La prima risposta che mi viene in mente è: perché non la promuove la destra una manifestazione così “sobria”?
Probabilmente chi propone un “Pride non provocatorio” non conosce l’origine della manifestazione, che rievoca i moti di Stonewall del 1969. Stonewall (oggi monumento nazionale) era un locale gay di Manhattan, oggetto di  continue “visite” della polizia, che trovava sempre dei pretesti per picchiare e arrestare gli avventori (non essendo reato manifestare la propria omosessualità). Per questo le vittime preferite dei poliziotti erano i travestiti, facilmente stigmatizzabili come “pervertiti”, vestendo in maniera impropria, e le persone trovate in situazioni indecenti (come lo stare abbracciati, avere un abbigliamento provocatorio, stare mano nella mano): le retate consentivano ai giovani di buona famiglia (chissà, magari quelli in giacca e cravatta, o tailleur) di dileguarsi prima che il pestaggio, la verbalizzazione e gli arresti avessero inizio. I gay non reagivano: si limitavano a difendersi o a scappare.

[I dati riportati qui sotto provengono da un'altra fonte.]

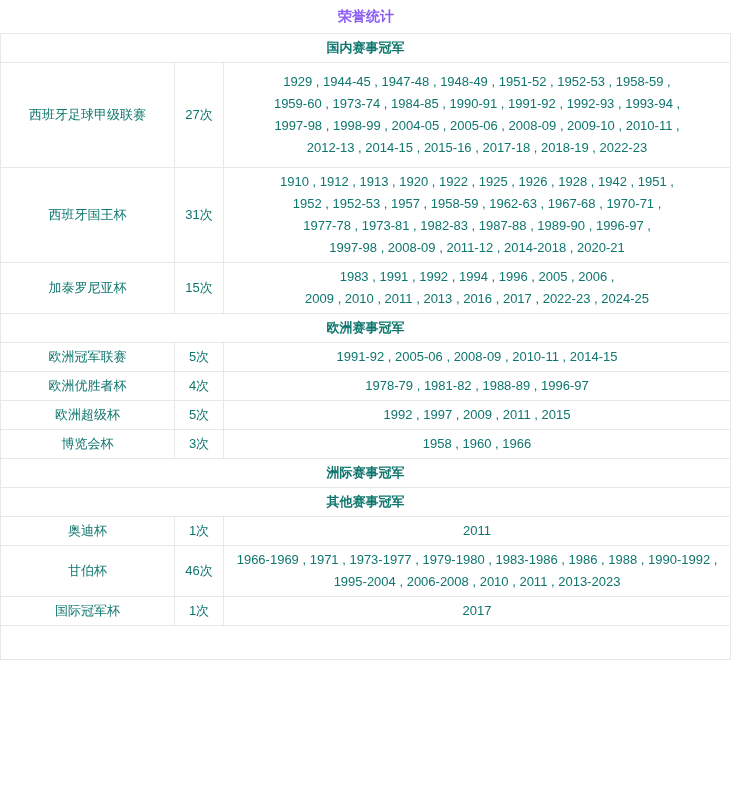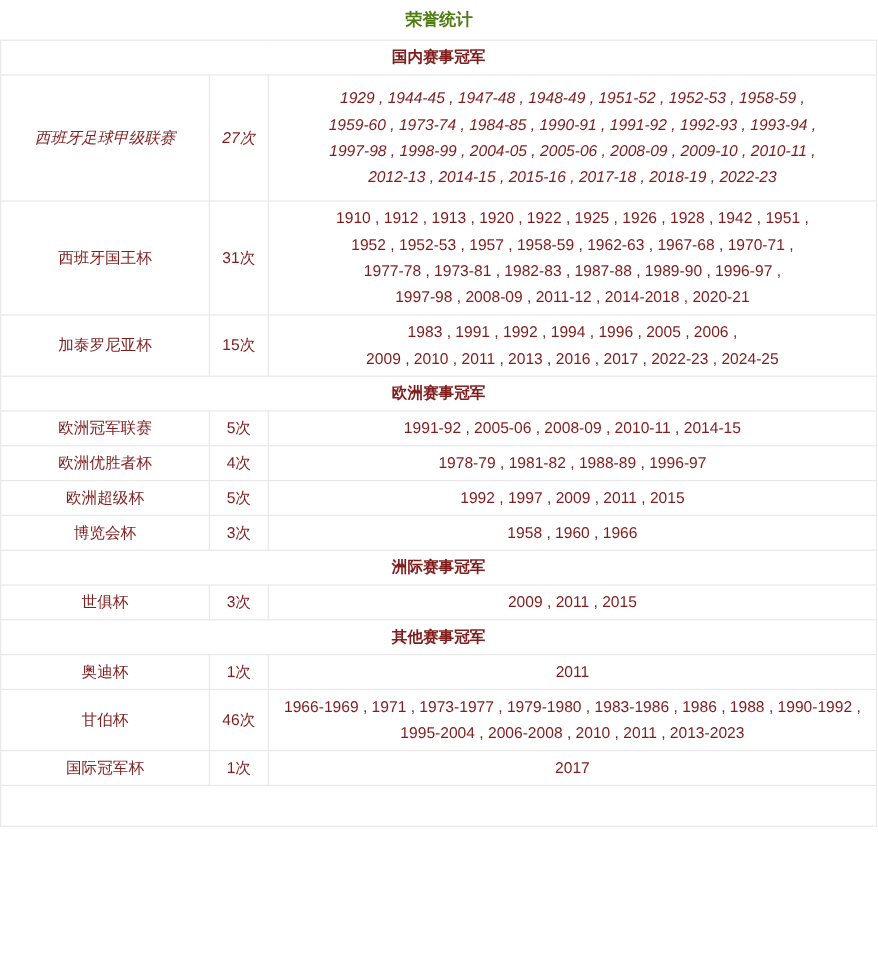"荣誉统计" .page-title { color: #4d7c0f -> #8b5cf6 }
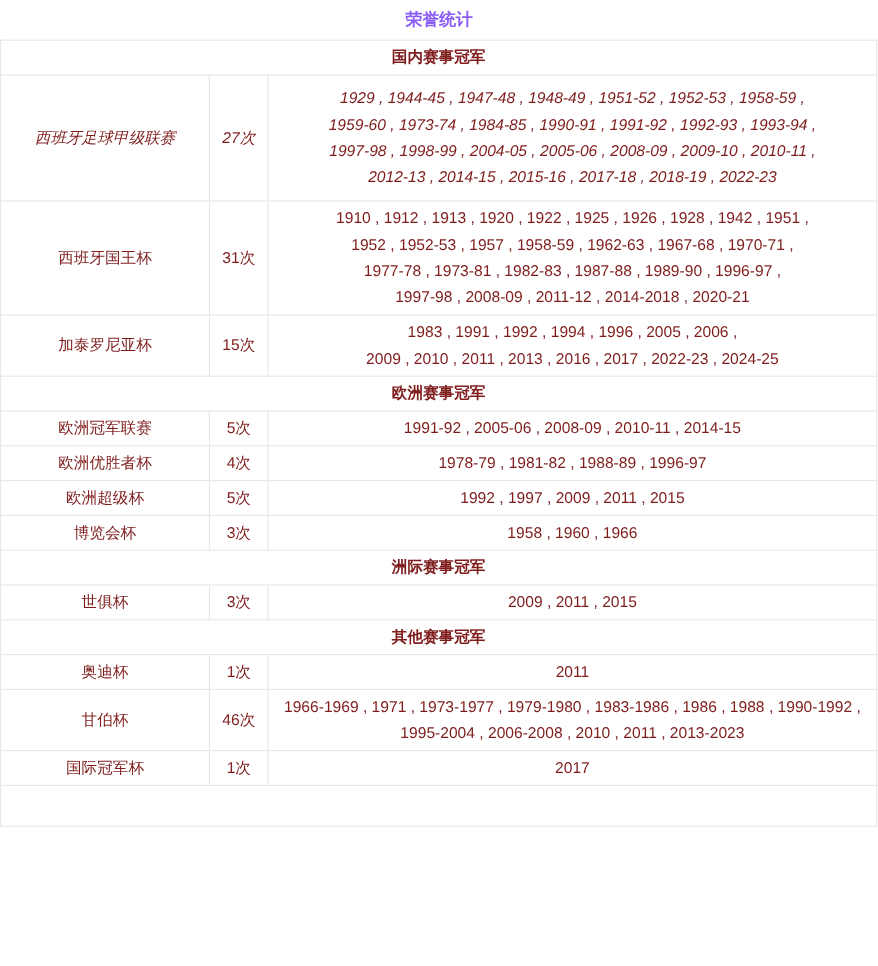"国内赛事冠军" table.honors td { color: #7f1d1d -> #0f766e }
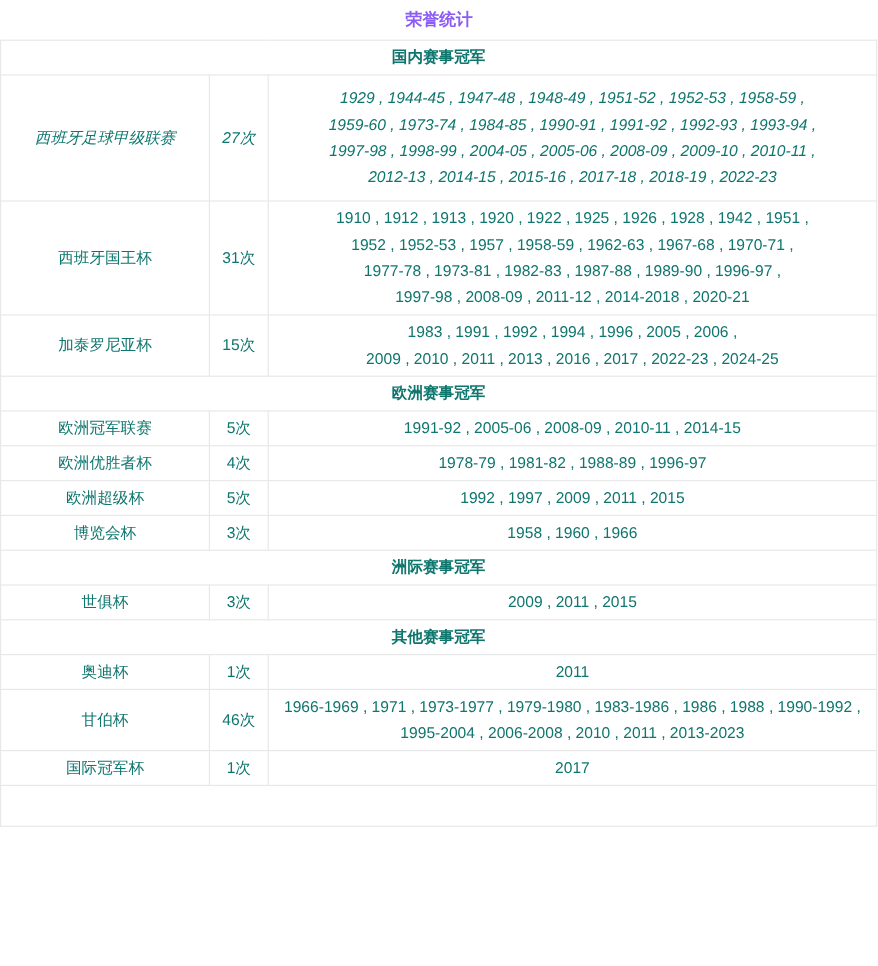"1929 , 1944-45 , 1947-48" tr.tall td { font-style: italic -> none }
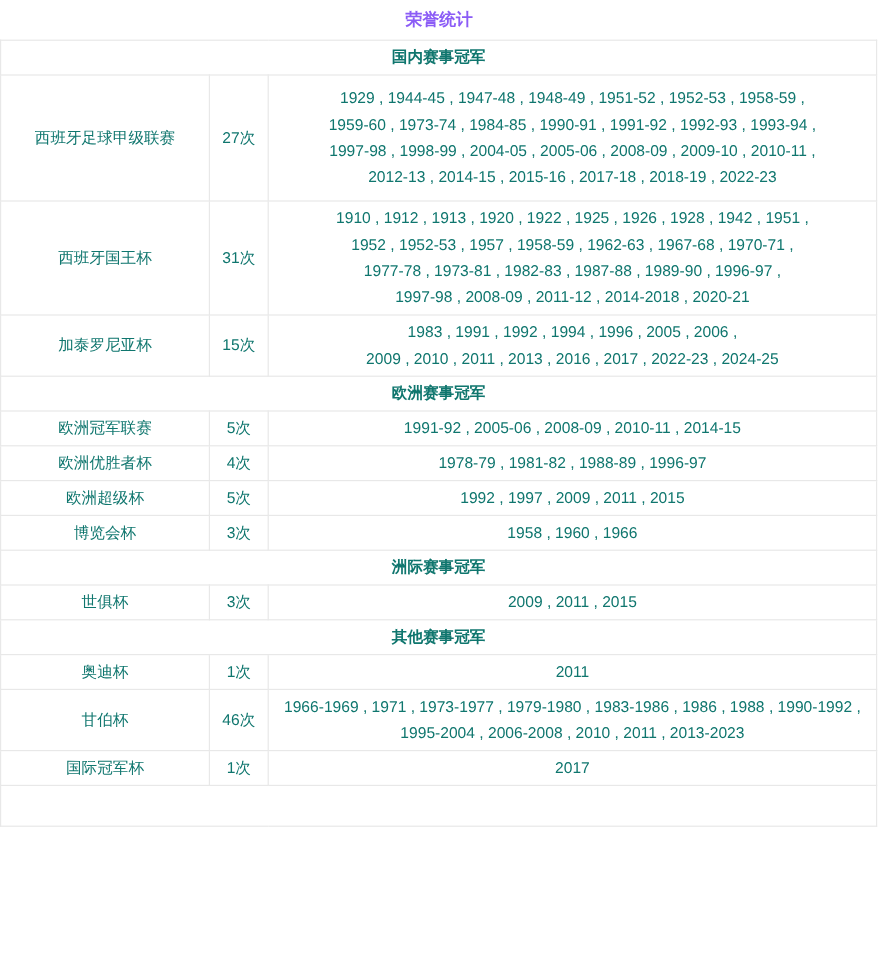"世俱杯" tr { html: <tr> <td>世俱杯</td> <td>3次</td> <td>2009 , 2011 , 2015</td> </tr> -> none }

Il 27 giugno del 1969 era un venerdì, e dunque il locale era particolarmente frequentato. Lo stato emotivo dei clienti e del personale dello Stonewall era particolarmente teso per vari motivi (il periodo particolarmente carico di agitazioni e di rivendicazioni sociali, ma anche per la morte di Judy Garland, amatissima dal mondo gay, avvenuta in quei giorni). Fatto sta che all’ennesima retata degli uomini d’ordine, gli avventori del bar reagirono alle loro provocazioni: all’inizio fu un ragazzo, vestito da donna, che insultato dal manganello di un poliziotto (facile immaginare la provocazione dell’uomo “d’ordine”), glielo strappò di mano e lo usò contro di lui. Cominciò uno scontro vero e proprio tra omosessuali e agenti, che terminò con decine di gay arrestati o portati in ospedale. Il giorno successivo per la prima volta i giornali scrissero degli omosessuali “che rivendicano il diritto di vivere tranquilli”, anche se lo fecero usando la solita retorica machista, descrivendo gli “urletti”, i “mascara che colavano”, i “reggiseni che si slacciavano sotto le botte”. Tanto bastò per montare l’orgoglio degli omosessuali di New York: da quella sera si fecero trovare sempre dentro e fuori dal locale di Stonewall, per lo più vestiti da donna o in atteggiamenti provocanti (atteggiamenti comunque tollerati alle coppie etero). A loro si unirono manifestanti, simpatizzanti, esponenti della cultura, cittadini eterosessuali, mentre la polizia era sempre incaricata di disperderli.
Il 28 giugno di ogni anno i movimenti gay ricordano quell’evento triste, ma liberatorio, attraverso lo stesso “orgoglio” manifestato dai loro predecessori. Ecco il senso del “pride”. Il film di Nigel Fitch può aiutare a capire meglio quegli eventi, persino alla Carfagna.